C.A. Rejects Appeal of Multi-Decade Payment Schedule
Opinion Says Ex-Wife’s Arithmetic Is Off, Stresses That Order for Payment by Patent Lawyer of $300 Per
Month to Satisfy $305,635.95 Debt Is Interim, Noting That Ex-Husband’s Active Bar Status Might Be Restored
By a MetNews Staff Writer
Above is from the State Bar website, reflecting the bar status of Troy Michael Schmelzer. The Court of Appeal for this district on Monday affirmed a payment schedule for Schmelzer to catch up on past-due support payments.
A Los Angeles Superior Court judge did not abuse her discretion in ordering that arrearages in child, spousal and medical support be paid at a level that, according to the ex-wife, would take her former spouse 254 years and seven months to satisfy, the Court of Appeal for this district held Monday.
Presiding Justice Maria E. Stratton wrote the unpublished opinion which affirms an order by Judge Wendy L. Wilcox.
She started out by correcting the figures used by the appellant, Stephanie Mona. The ex-wife made her calculation based on $100 per month being paid by her former husband, attorney Troy Schmelzer, Stratton noted, pointing out:
“The court ordered $100 monthly payment towards the arrears for child support, spousal support, and unreimbursed medical expenses each, totaling $300 per month towards arrears.”
That means it would take 84 years and 11 months to satisfy the $305,635.95 debt.
Stratton did not separately deal with Mona’s calculation that, at $100 per month, it would take 202 years to pay the $243,000 owed for child support.
She emphasized that Wilcox’s order was an interim one. Schmelzer on Feb. 28, 2019, lost his job as a partner at Baker Hostetler, where he was making $707,136 per year, and was currently unable to work as an attorney because he has been placed by the State Bar on inactive status owing to the arrearages in support payments, impeding his ability to practice in Arizona where he has a license, but one that is in jeopardy in light of the arrearages.
Stratton quoted Wilcox as telling Mona at an Oct. 29, 2021 hearing that her order “is based on where we are today,” adding that Schmelzer is and “trying to clear up” problems with his law licenses “so he can go and get a job that’s actually going to pay him something that is going to pay you back faster.” Wilcox said she expected the financial situation to change once the ex-husband “gets his licenses in order” and that “this issue shall be revisited” then.
Schmelzer did regain active State Bar status on March 10, 2022, but was again placed on inactive status on Jan. 28 of this year.

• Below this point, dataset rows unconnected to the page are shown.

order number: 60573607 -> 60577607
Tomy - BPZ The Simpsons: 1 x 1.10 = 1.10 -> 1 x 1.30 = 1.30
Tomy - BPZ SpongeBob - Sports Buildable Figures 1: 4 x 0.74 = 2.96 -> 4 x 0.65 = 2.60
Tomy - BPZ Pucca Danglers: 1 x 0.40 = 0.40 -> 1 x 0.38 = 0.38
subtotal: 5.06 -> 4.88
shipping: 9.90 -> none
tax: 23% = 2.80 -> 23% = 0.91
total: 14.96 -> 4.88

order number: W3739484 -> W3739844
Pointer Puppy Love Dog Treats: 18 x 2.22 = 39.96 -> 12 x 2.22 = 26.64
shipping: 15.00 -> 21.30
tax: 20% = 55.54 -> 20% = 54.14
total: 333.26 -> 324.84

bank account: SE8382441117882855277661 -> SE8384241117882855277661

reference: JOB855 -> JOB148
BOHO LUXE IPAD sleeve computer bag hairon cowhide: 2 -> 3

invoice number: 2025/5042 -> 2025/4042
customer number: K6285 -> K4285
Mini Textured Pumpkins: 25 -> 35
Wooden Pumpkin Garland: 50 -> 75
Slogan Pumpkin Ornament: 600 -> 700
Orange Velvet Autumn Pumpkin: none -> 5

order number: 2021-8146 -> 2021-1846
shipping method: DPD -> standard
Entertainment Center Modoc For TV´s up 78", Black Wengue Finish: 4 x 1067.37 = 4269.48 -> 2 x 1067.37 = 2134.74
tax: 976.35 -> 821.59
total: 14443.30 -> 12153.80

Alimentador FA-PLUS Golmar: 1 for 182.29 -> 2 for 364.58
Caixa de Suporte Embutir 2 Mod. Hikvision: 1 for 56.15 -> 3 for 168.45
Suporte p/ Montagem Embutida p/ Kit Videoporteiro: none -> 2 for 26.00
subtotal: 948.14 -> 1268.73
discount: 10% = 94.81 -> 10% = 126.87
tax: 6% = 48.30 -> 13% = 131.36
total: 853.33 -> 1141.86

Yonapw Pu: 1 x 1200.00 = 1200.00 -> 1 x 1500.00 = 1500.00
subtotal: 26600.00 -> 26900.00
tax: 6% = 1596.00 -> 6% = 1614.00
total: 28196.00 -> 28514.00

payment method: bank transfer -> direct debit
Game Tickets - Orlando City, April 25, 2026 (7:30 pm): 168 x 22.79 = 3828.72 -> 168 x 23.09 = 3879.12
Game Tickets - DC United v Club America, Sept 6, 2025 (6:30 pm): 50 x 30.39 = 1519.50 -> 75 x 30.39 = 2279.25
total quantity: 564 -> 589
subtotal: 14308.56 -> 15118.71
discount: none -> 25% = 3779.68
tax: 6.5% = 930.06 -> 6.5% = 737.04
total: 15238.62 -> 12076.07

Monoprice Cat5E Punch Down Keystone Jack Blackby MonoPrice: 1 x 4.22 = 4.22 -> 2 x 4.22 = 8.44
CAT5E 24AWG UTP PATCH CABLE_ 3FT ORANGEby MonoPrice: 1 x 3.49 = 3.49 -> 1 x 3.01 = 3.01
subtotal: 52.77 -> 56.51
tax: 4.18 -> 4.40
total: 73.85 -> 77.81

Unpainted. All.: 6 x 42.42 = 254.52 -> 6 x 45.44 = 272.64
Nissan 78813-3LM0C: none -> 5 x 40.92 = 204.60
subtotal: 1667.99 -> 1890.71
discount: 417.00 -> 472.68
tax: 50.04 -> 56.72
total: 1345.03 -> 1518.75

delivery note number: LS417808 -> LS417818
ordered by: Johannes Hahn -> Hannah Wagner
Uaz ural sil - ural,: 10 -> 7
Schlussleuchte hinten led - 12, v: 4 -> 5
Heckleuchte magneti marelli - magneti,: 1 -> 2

Income, Expense Declarations
The presiding justice noted that Wilcox had advised the parties that support orders would be predicated on income and expense (“I&E”) declarations. Stratton said:
“[W]e are precluded from making a determination as to whether the trial court erred by setting the arrearages payment amount to $300 a month, because Stephanie did not include a single I&E declaration filed by her or Troy, nor the reporter’s transcript of the October 21, 2021 when the court made its determination….Stephanie’s failure to include the I&E declarations in the appellate record is fatal to her appeal.”
Aside from dealing with the arrearages, Wilcox ordered., based on Schmelzer’s changed financial circumstances, that child support payment be lowered, prospectively, from $10,115.00 per month to $296 per month, and that spousal support, which had been set at $6,852 per month, be terminated. That order was not challenged on appeal.
However, on May 5, Mona filed a request for order in the Superior Court, terming the lowering of child support and elimination of spousal support to be “absurd and unjust.”
Schmelzer is currently practicing patent law in Phoenix.
Stratton’s opinion came in Mona v. Schmelzer, B317609.